(Data records)
━━━━━━━━━━━━━━━━━━━━━━━━━━━━━━
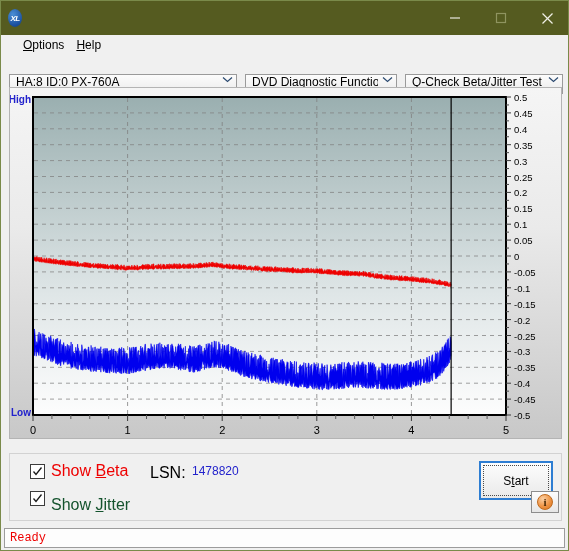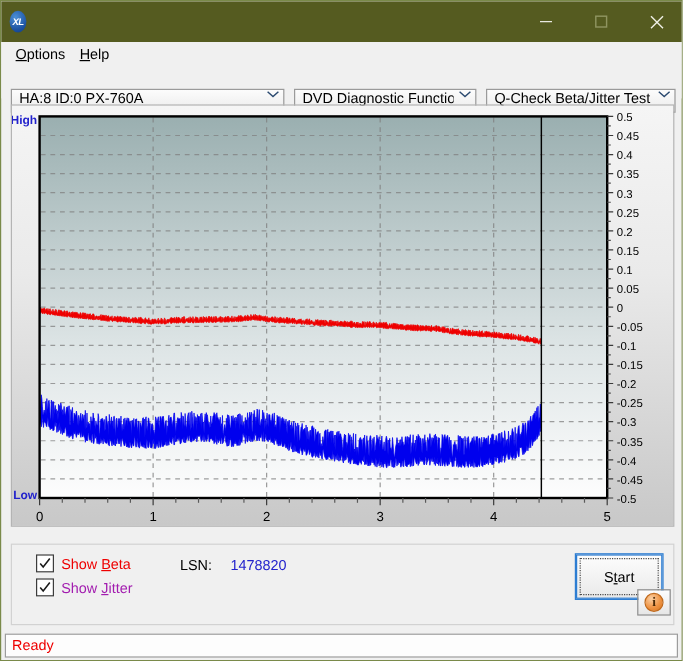--- a/index.html
+++ b/index.html
@@ -79,7 +79,7 @@
     background: #f0f0f0;
     display: flex;
     align-items: center;
-    padding-left: 8px;
+    padding-left: 18px;
     box-sizing: border-box;
   }
   .menu-item {

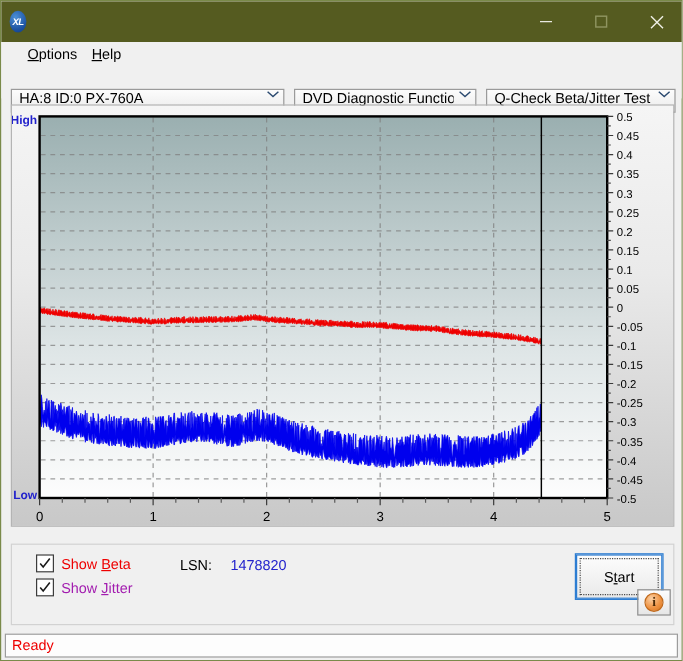--- a/index.html
+++ b/index.html
@@ -167,7 +167,7 @@
     flex: 0 0 auto;
   }
   .checkbox svg { display: block; }
-  .cb-label { font-size: 12px; white-space: nowrap; }
+  .cb-label { font-size: 16px; white-space: nowrap; }
   .cb-label.red  { color: #ee0000; }
   .cb-label.blue { color: #a21caf; }
   .cb-label .ul { text-decoration: underline; }

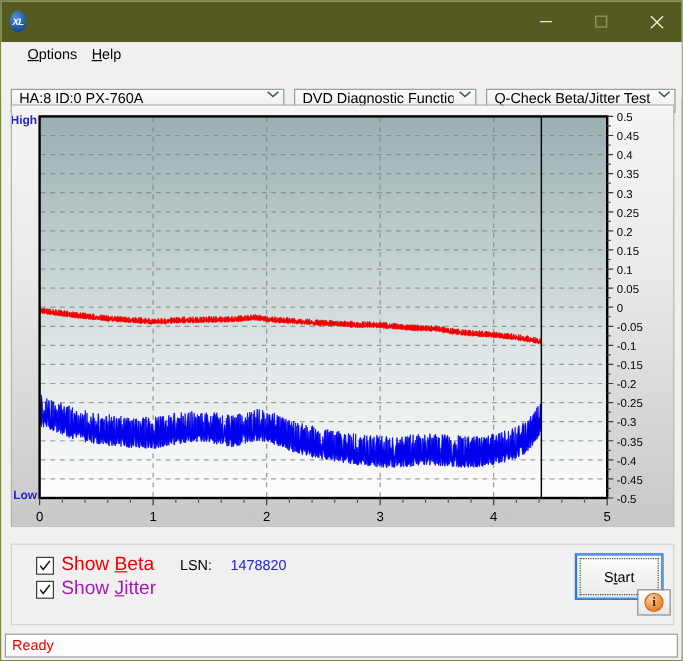--- a/index.html
+++ b/index.html
@@ -175,7 +175,7 @@
   #lsn-label {
     position: absolute;
     left: 140px; top: 10px;
-    font-size: 12px;
+    font-size: 16px;
     color: #000;
   }
   #lsn-value {

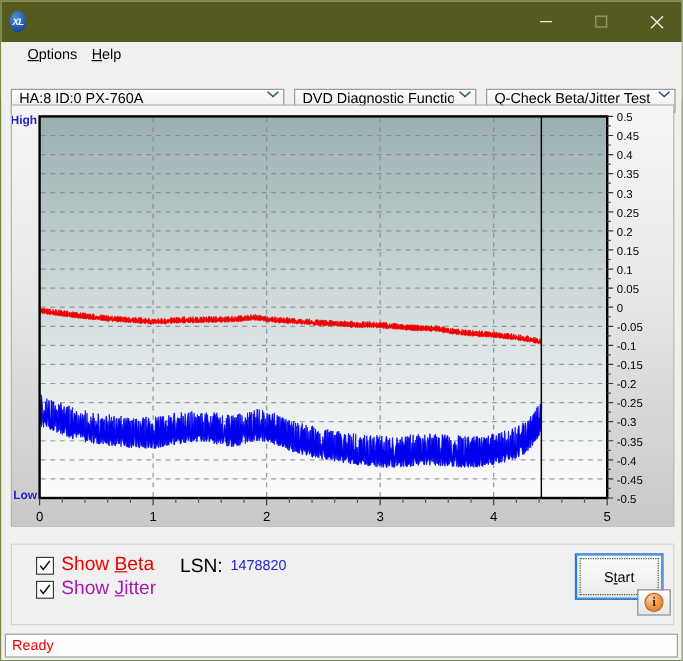--- a/index.html
+++ b/index.html
@@ -169,7 +169,7 @@
   .checkbox svg { display: block; }
   .cb-label { font-size: 16px; white-space: nowrap; }
   .cb-label.red  { color: #ee0000; }
-  .cb-label.blue { color: #a21caf; }
+  .cb-label.blue { color: #14532d; margin-top: 14px; }
   .cb-label .ul { text-decoration: underline; }
 
   #lsn-label {

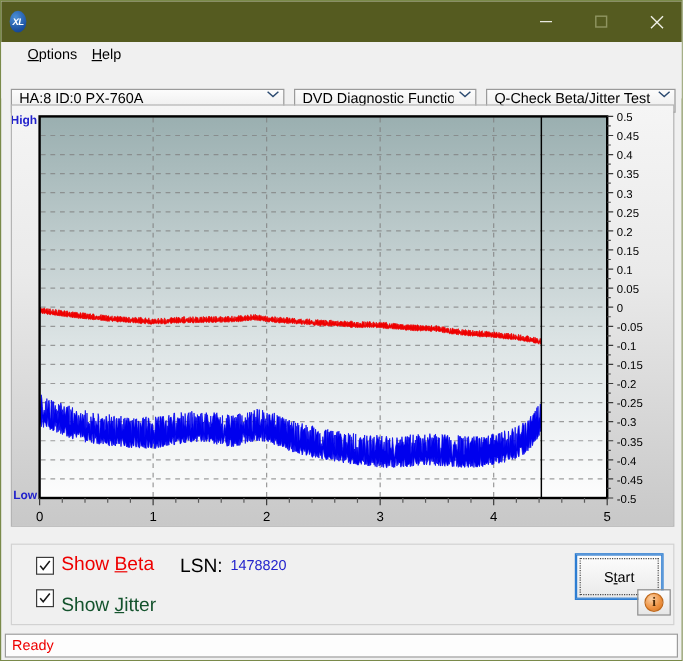--- a/index.html
+++ b/index.html
@@ -250,6 +250,7 @@
     padding-left: 5px;
     color: #ee0000;
     font-size: 12px;
+    font-family: Liberation Mono, monospace;
   }
 </style>
 </head>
━━━━━━━━━━━━━━━━━━━━━━━━━━━━━━
What the task requires –
Pull out each line of the records holding the string "color".

Output for this task –
   .cb-label.red  { color: #ee0000; }
   .cb-label.blue { color: #a21caf; }
     color: #000;
   .cb-label.red  { color: #ee0000; }
-  .cb-label.blue { color: #a21caf; }
+  .cb-label.blue { color: #14532d; margin-top: 14px; }
     color: #ee0000;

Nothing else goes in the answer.